但是刀要见血,他只能选择捅自己。张明生有些犹豫,可是眼看布枭又要去摸枪,他只能要紧牙关,朝自己大腿插下。
毕竟不敢太用力,匕首入肉三分。可是匕首很粗糙,血不容易流出。布枭冲手下吩咐道:“来,你们帮他一把。”
两个青年走到张明生身边,一人拿枪顶住他脑袋,再摁住他的肩头。另一个人,起势用力,一掌拍在刀柄上。
张明生一声惨叫,整把匕首,没入大腿一大半。
这时布枭才说道:“没想到小三也能赢,该我喝酒了。”
他放下手里的猪蹄,端起酒杯一饮而尽。随后又摸起手枪,又是嘭的一声,盖之信应声倒地。
张明生强忍疼痛,站起来指着布枭,惊恐的说:“你,你言而无信。”
布枭解释说:“不好意思,我喜欢喝酒后杀人。”
他随后莫名其妙的问了句:“你可知道,一把枪有几发子弹?”
张明生实在是吓懵了,愣愣的说:“我不知道,我要去问问师傅。
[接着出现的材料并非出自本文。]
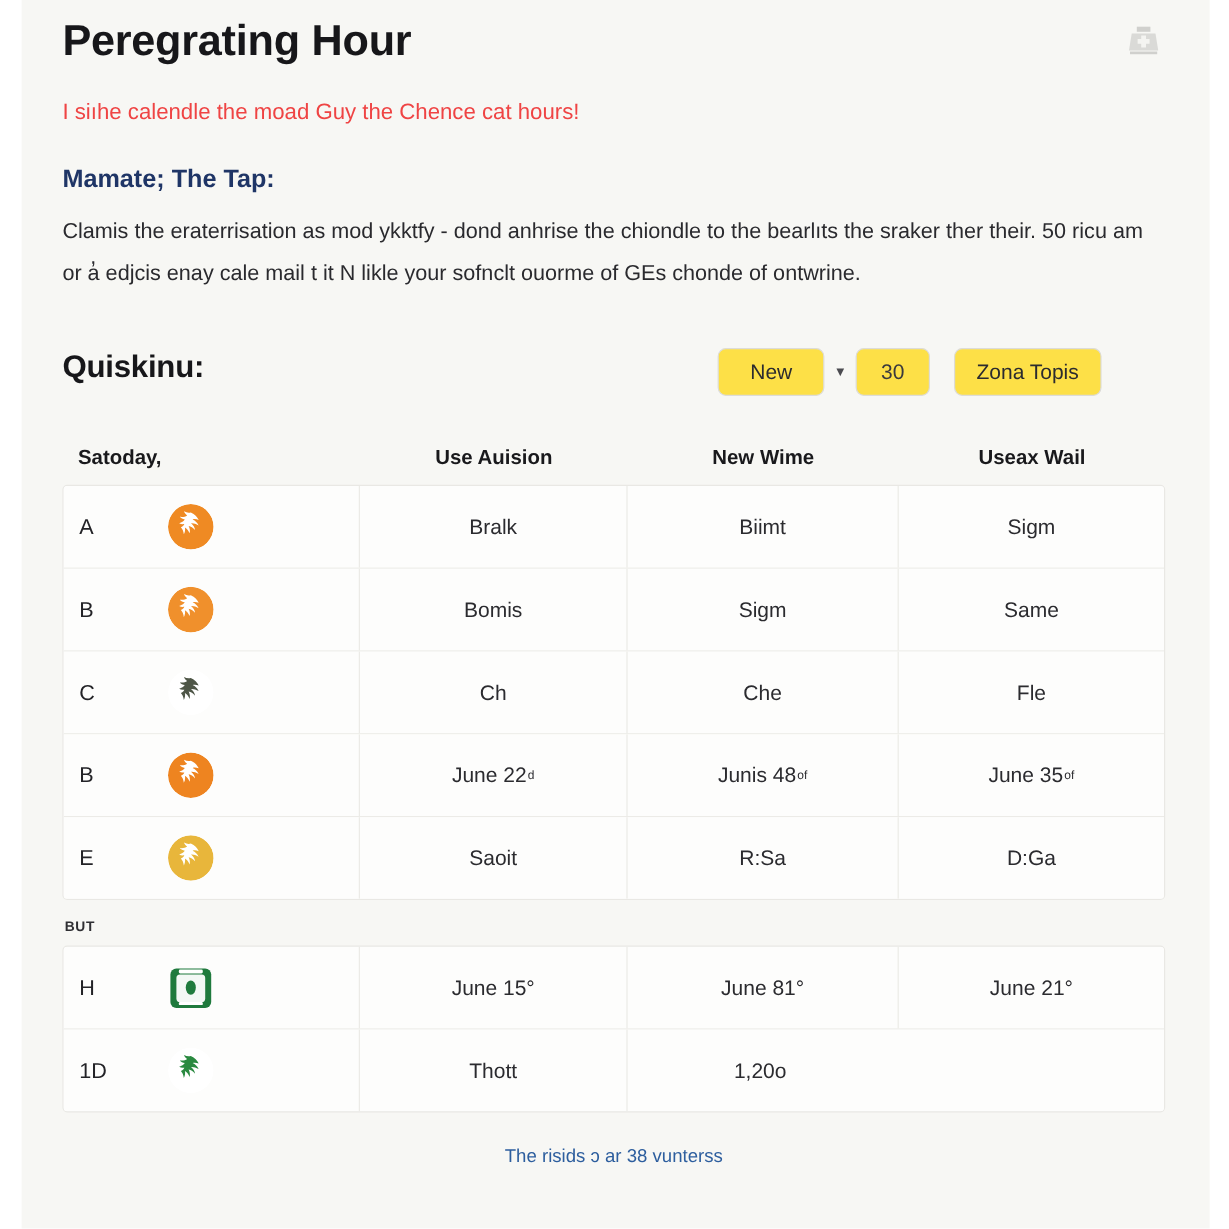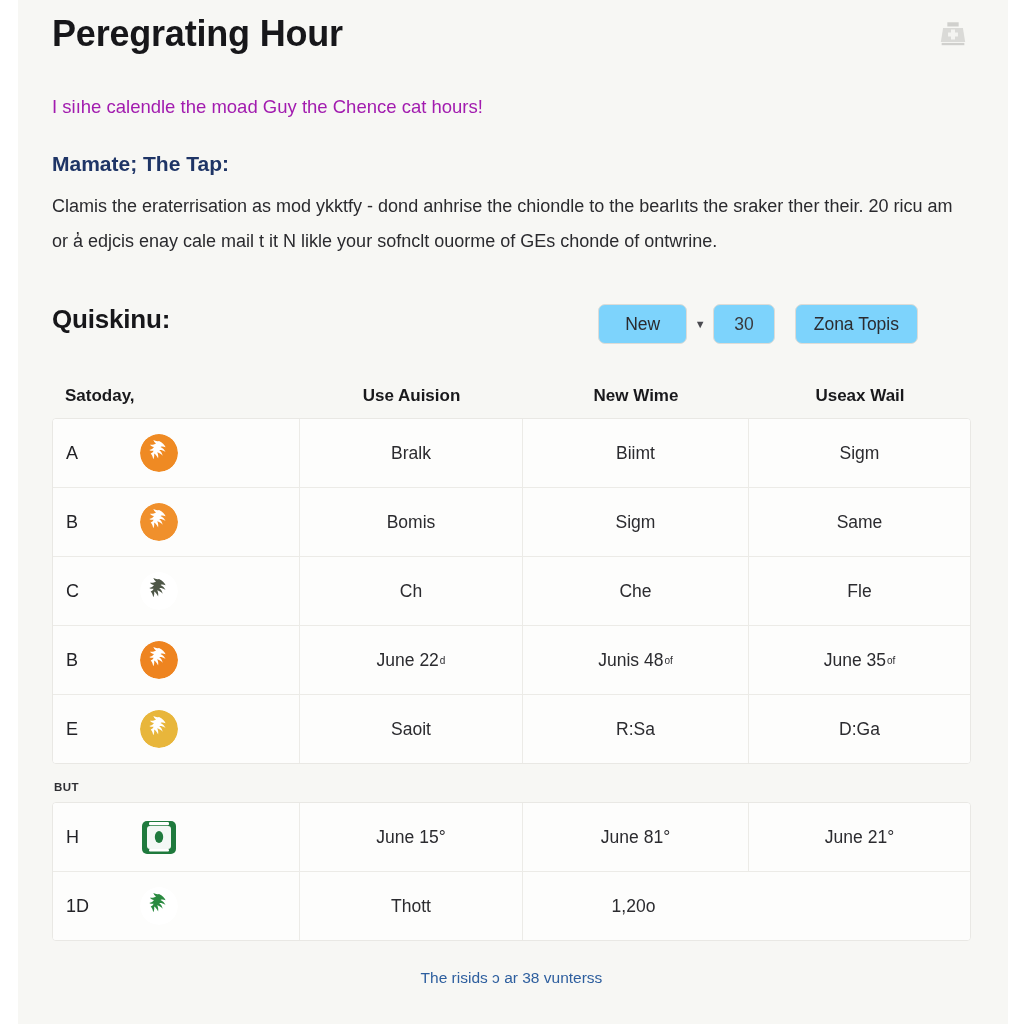"I siıhe calendle the moad" .subtitle { color: #a21caf -> #ef4444; margin-top: 40px -> 26px }
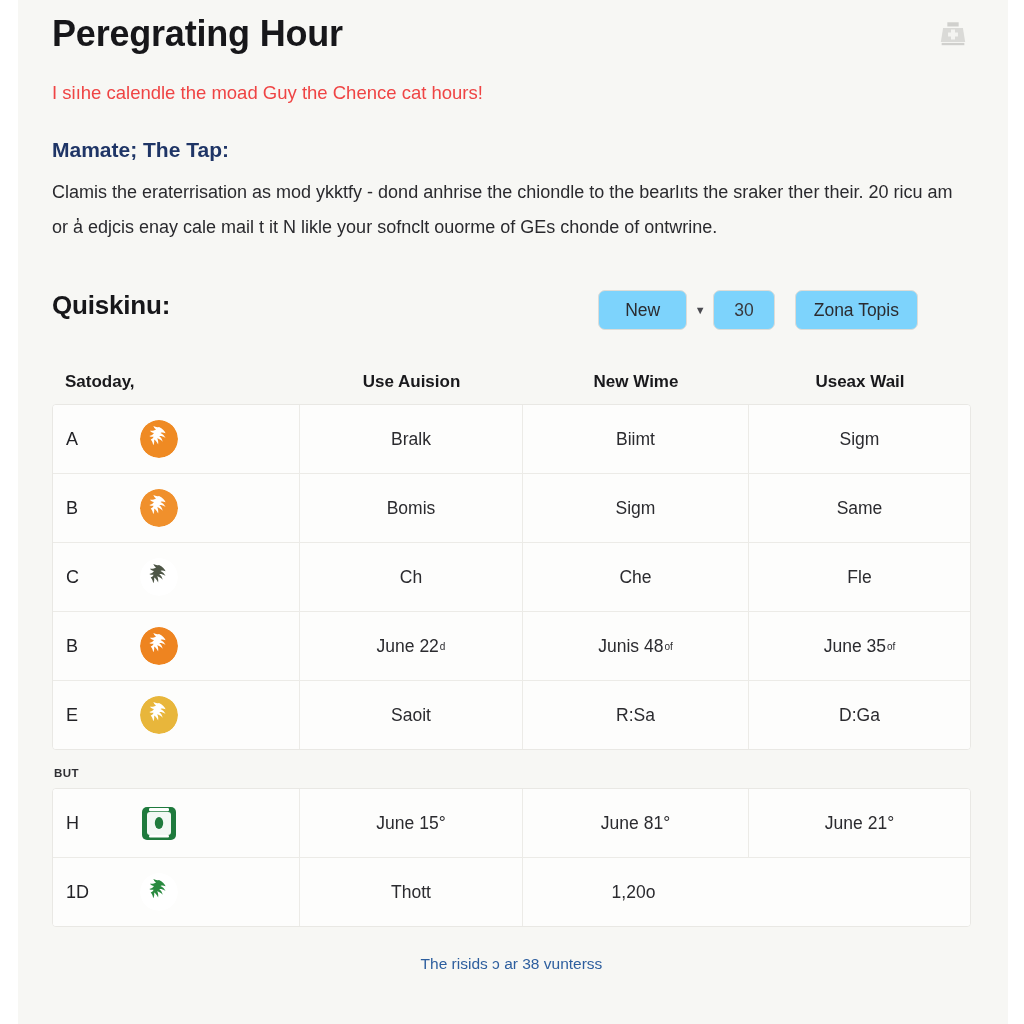"Clamis the eraterrisation as mod" div.note-body { text: 20 -> 50 }
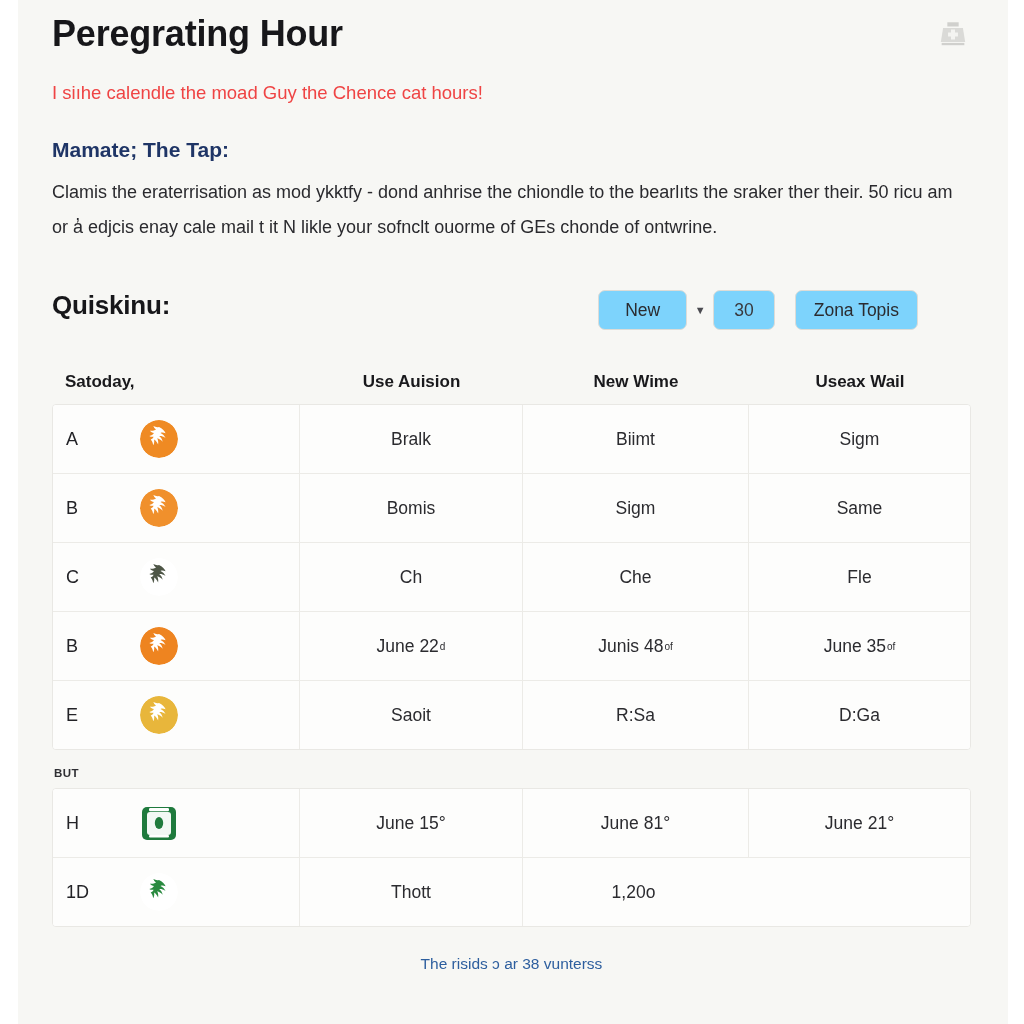"New" .btn { background: #7dd3fc -> #fde047 }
”
布枭挥挥手说:“去吧,跟你师傅请教下,他一定能看的出,这是什么局。”
张明生坡着腿,走到驰千里面前,颤抖着声音问:“师傅,这一局,我该怎么解?”
驰千里深吸一口气,声音微弱的说:“这是生死局,根本无解。一把枪只有六法子弹,可是加上六把把匕首,正好可以杀光我们。”
张明生明白了,哽咽着说:“所以我只能输,不能赢。我赢了,他会拿匕首,正好杀光大家。可是我输了,就要自刺一刀,才能救出一人。”
驰千里一把抓住张明生,叮嘱道:“无论如何,第一个救聂青松,她还是个孩子。第二个救你师娘,我这辈子对不起他。我已是将死之身,不必再为我费心。”
张明生放声大哭:“师傅。我不要你死,我不想你死。”
他哭着哭着,抹了一把眼泪,猛地站起来,再坡着腿,走向长条桌。